I know you said you wanted to help her keep cool, but an animal's coat actually *does* that. Their fur prevents the sun from shining directly on their body, which would raise their internal temperature. _If you notice all of the blood vessels in a cat's ears, I think that blood flow helps to keept their ears cool when the sun is shining on them because they don't have fur to 'shade' the skin of their ears._ 
My cats are housecats and we have AC, linoleum, hardwood floors and tile areas for them to lay on cool surfaces if they wish. We also sometimes have box fans blowing, but I've never seen one of our cats lay in front of a fan, though they sometimes like to lay _behind_ the fan. 
If I felt a need to help them keep cool, I think I would prefer to shave their bellies so their bodies would still be protected from the sun but the shorter hair on their bellies would allow for closer contact with cooler surfaces.

I do not clip my long-hair cats to keep them cool. I clip them only when *I*  have not kept up with brushing and grooming and their fur has developed tangles and knots I cannot comb out.
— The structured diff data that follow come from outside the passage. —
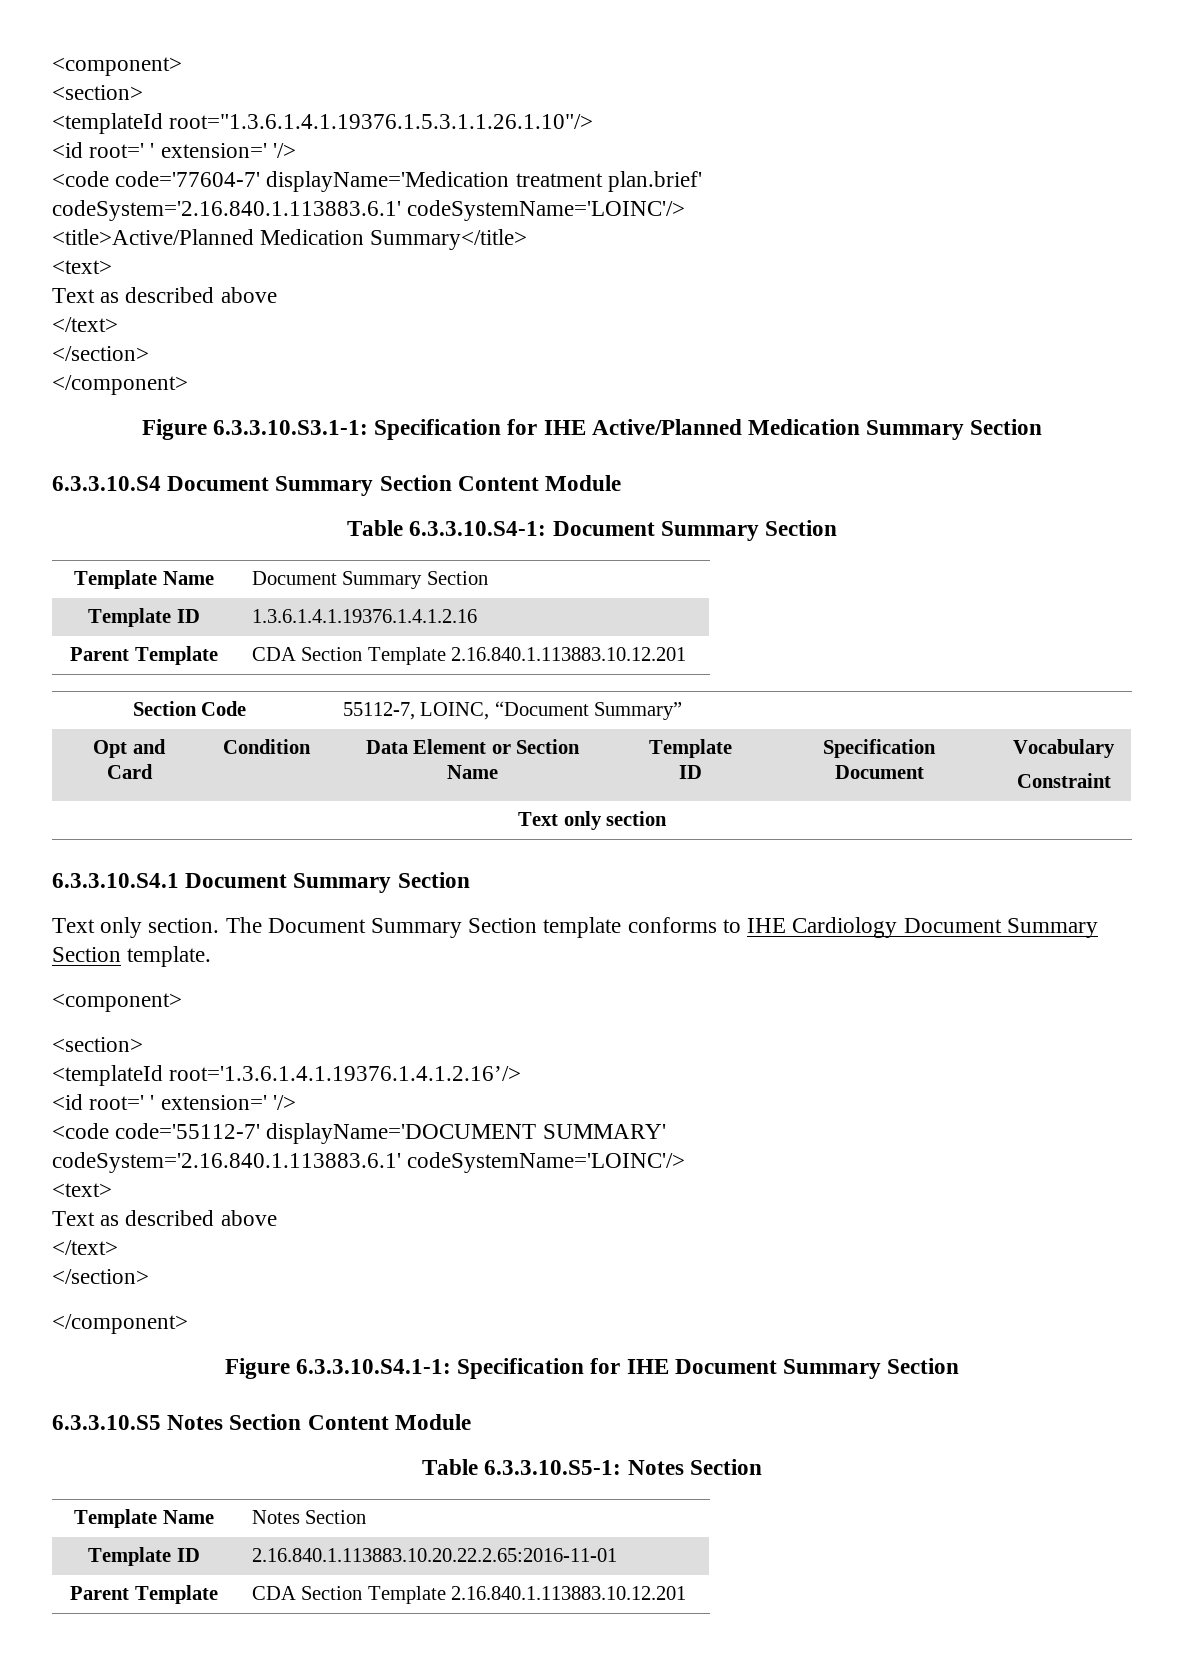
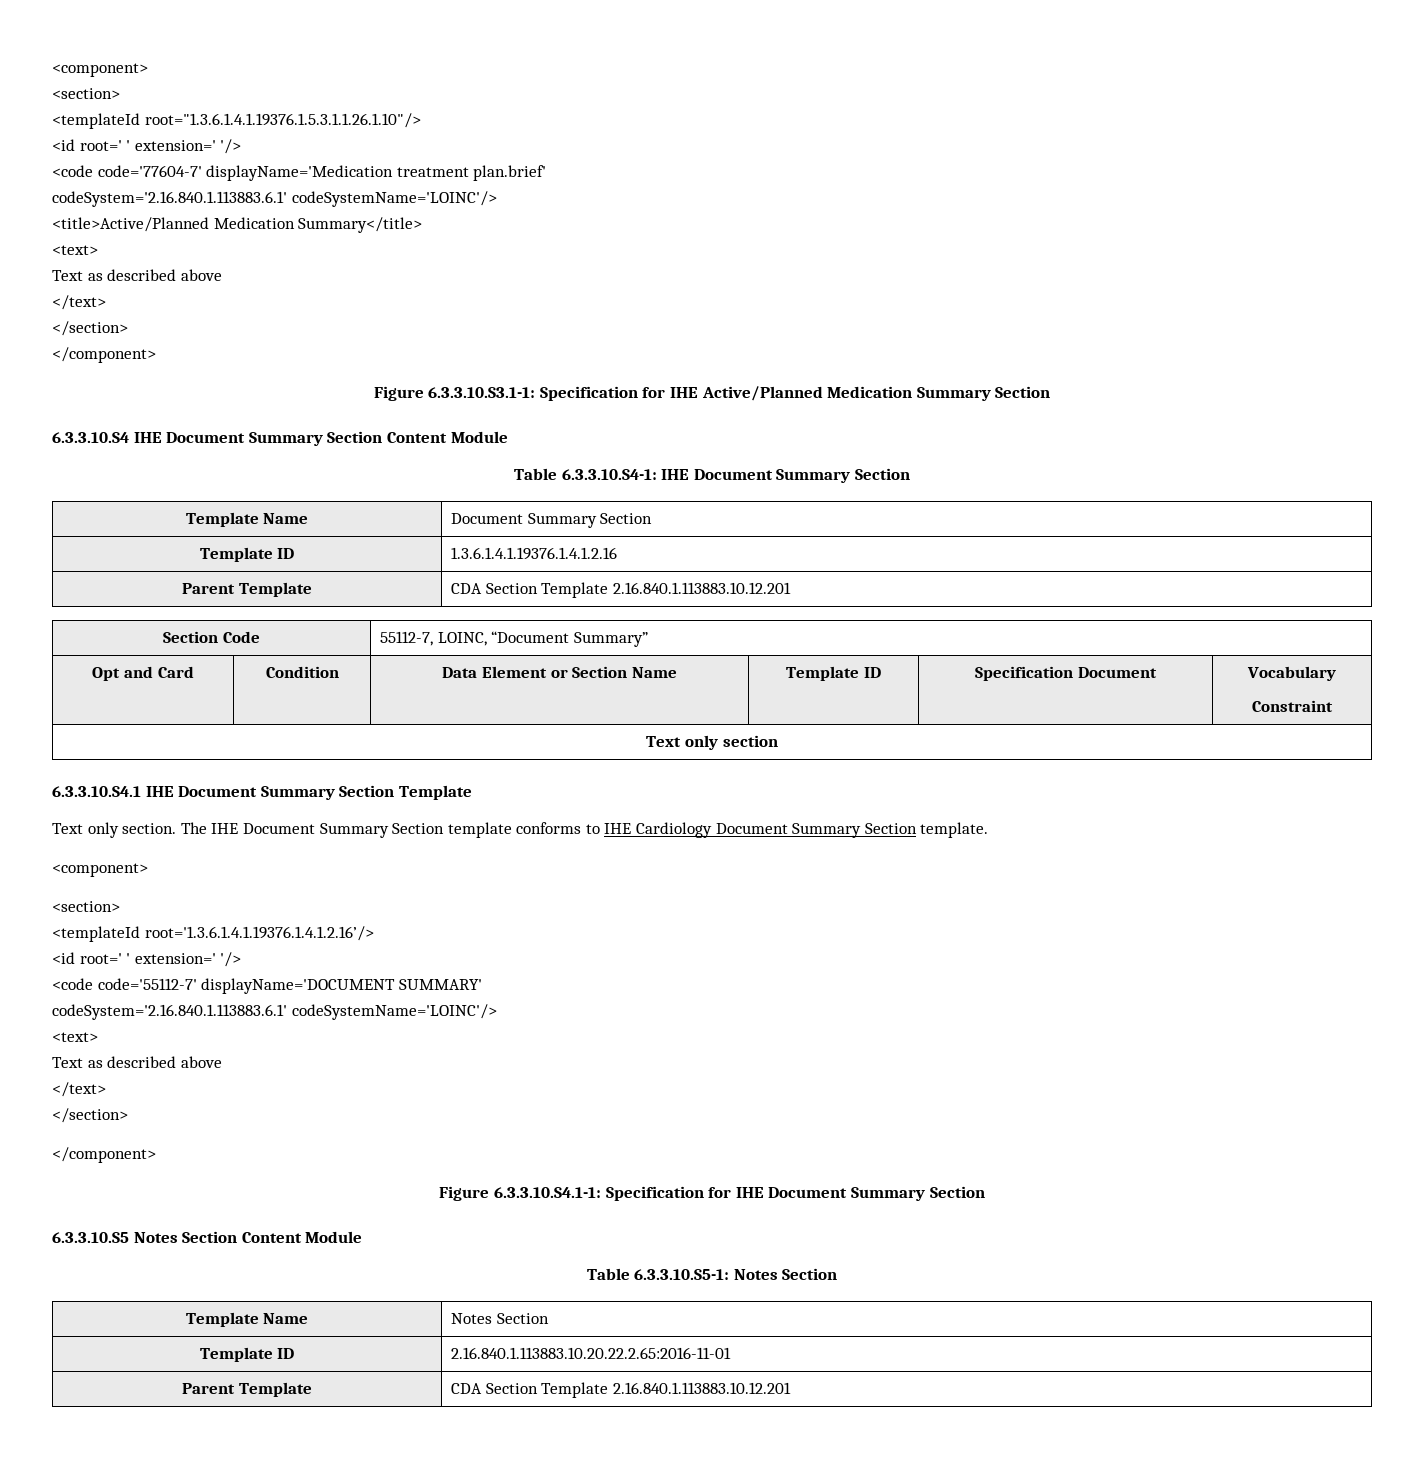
- 6.3.3.10.S4 Document Summary Section Content Module
+ 6.3.3.10.S4 IHE Document Summary Section Content Module
- Table 6.3.3.10.S4-1: Document Summary Section
+ Table 6.3.3.10.S4-1: IHE Document Summary Section
- 6.3.3.10.S4.1 Document Summary Section
+ 6.3.3.10.S4.1 IHE Document Summary Section Template
- The Document Summary Section template conforms to IHE Cardiology Document Summary Section template.
+ The IHE Document Summary Section template conforms to IHE Cardiology Document Summary Section template.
That has largely stopped being a problem since I purchased a curved razor-rake * to comb through the tangles. The inner side of the curved comb-tooth is sharpened to a razor sharpness and cuts through the mat as I comb. If I encounter a very stubborn knot I cannot comb out, I locate it on their body and remember it, then I keep an eye on the cat whenever I find it sleeping. If they are sleeping in such a manner that the mat is accessible, a quick snip with the scissors removes it. The next brushing session smooths the cut fur and blends it into the coat and it doesn't look bad at all.

* I am trying to find a link for the comb/razor I have. It was given to me and does not have a brand name stamped on it. It is white/off-white plastic, with a rubber grippy handle in gray and has about 4-5 curved metal teeth that look like wide claws. The inner curve is the razor edge.

Scroll to the very bottom of the page. The green one is similar to mine.
http://www.pet-shop.net/html/ccomb1.html
*Found it! It's called a "matbreaker"!*
http://www.petsmart.com/product/index.j ... 32.2767075


----------